━━ RECORDS ━━

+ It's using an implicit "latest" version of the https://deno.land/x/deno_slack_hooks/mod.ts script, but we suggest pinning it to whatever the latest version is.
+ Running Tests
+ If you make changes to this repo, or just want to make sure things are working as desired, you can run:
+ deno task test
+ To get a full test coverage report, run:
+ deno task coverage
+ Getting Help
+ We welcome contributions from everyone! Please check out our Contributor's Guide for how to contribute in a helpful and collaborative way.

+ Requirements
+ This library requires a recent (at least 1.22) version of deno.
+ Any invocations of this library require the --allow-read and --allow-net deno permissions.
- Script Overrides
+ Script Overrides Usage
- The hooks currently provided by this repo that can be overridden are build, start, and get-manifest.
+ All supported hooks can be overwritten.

━━━
━━ RECORDS ━━

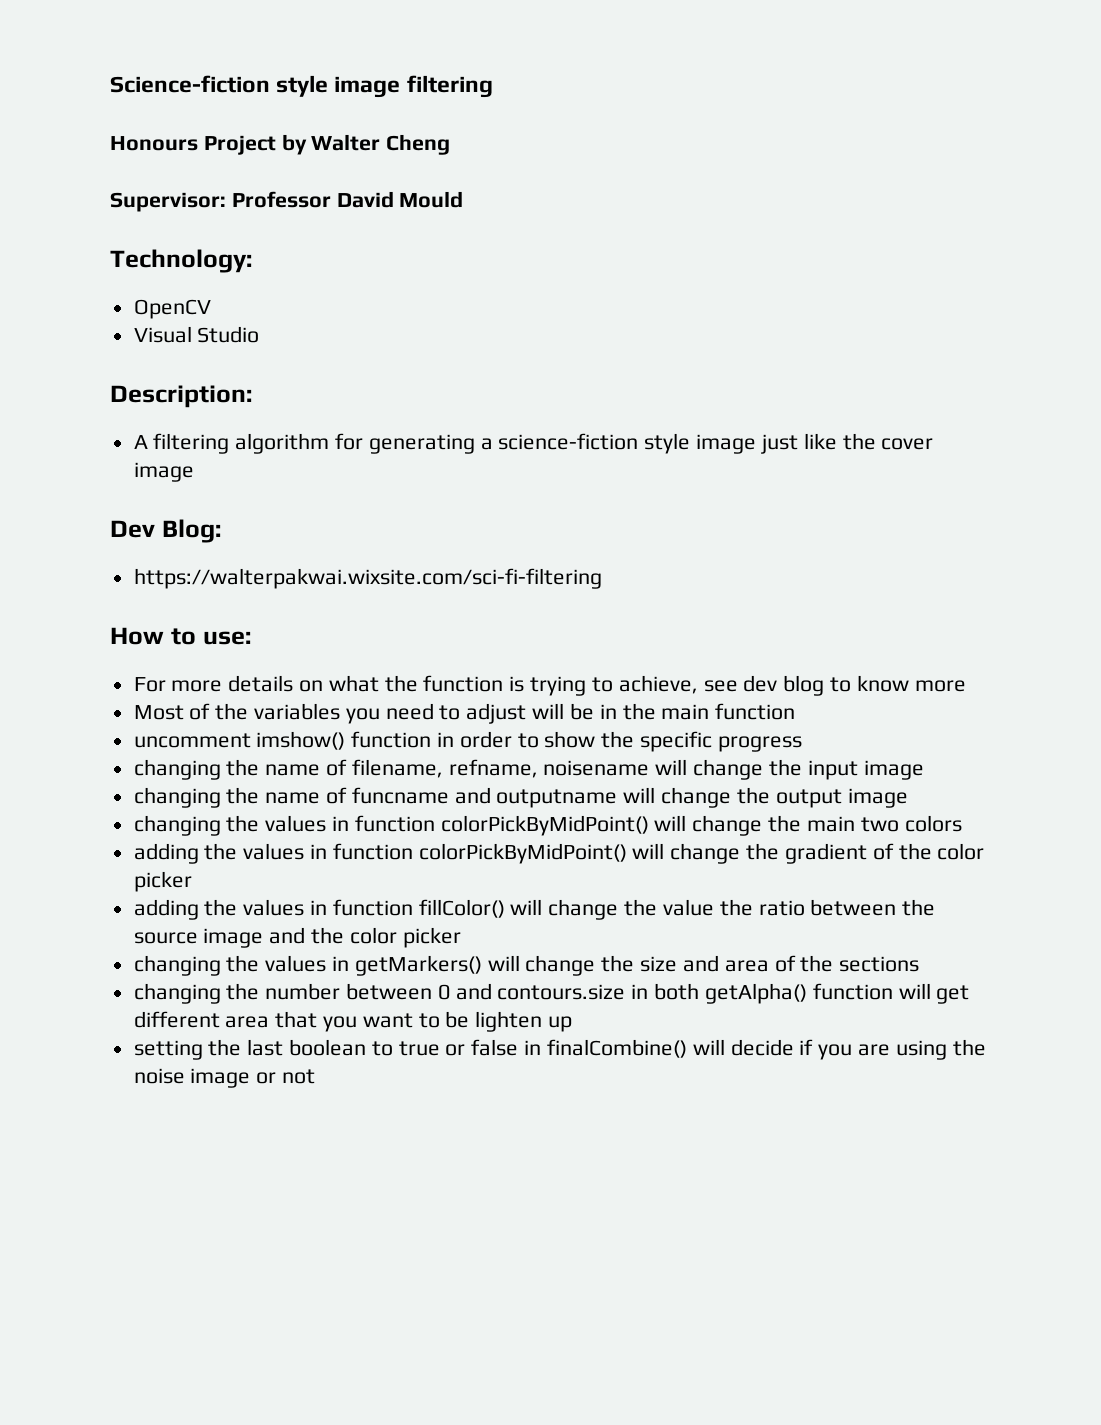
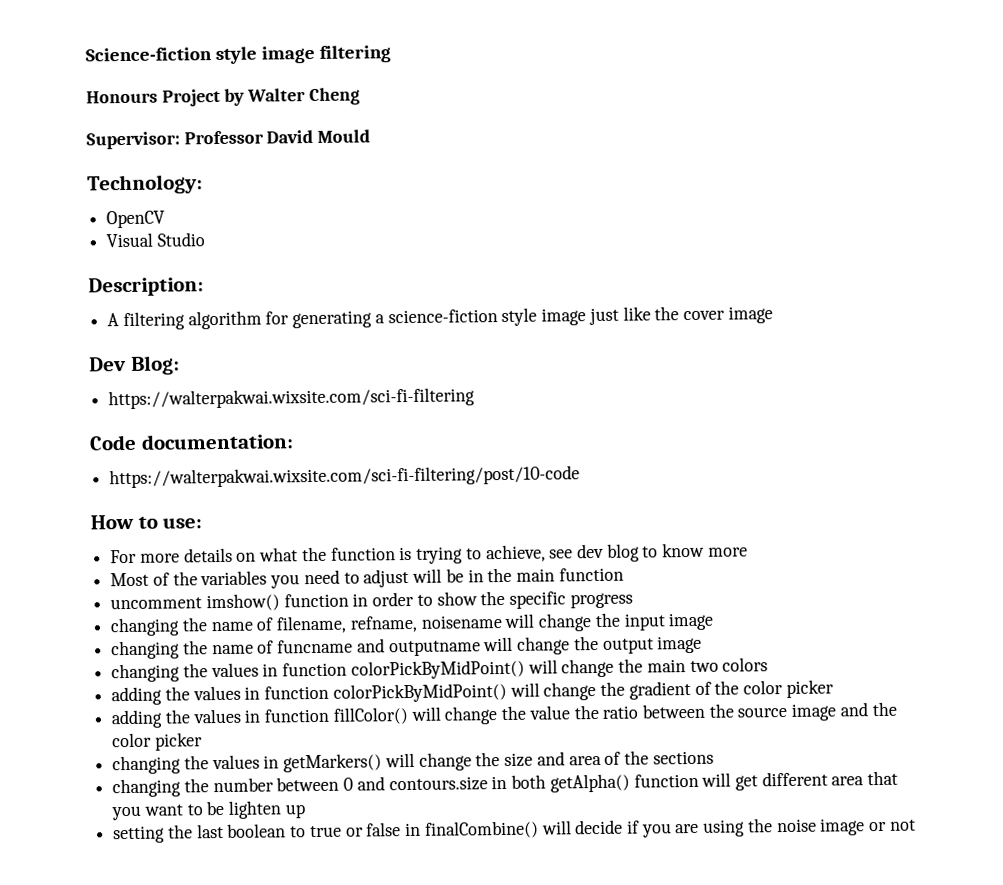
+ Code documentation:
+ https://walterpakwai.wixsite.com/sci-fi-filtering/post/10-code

━━━

EXERCISE: Word for word, restate the lines of the data above that fall between the line holding "and collaborative way." and the line holding "can be overwritten.", inclusive, and no other lines.

RESPONSE AREA:
+ We welcome contributions from everyone! Please check out our Contributor's Guide for how to contribute in a helpful and collaborative way.

+ Requirements
+ This library requires a recent (at least 1.22) version of deno.
+ Any invocations of this library require the --allow-read and --allow-net deno permissions.
- Script Overrides
+ Script Overrides Usage
- The hooks currently provided by this repo that can be overridden are build, start, and get-manifest.
+ All supported hooks can be overwritten.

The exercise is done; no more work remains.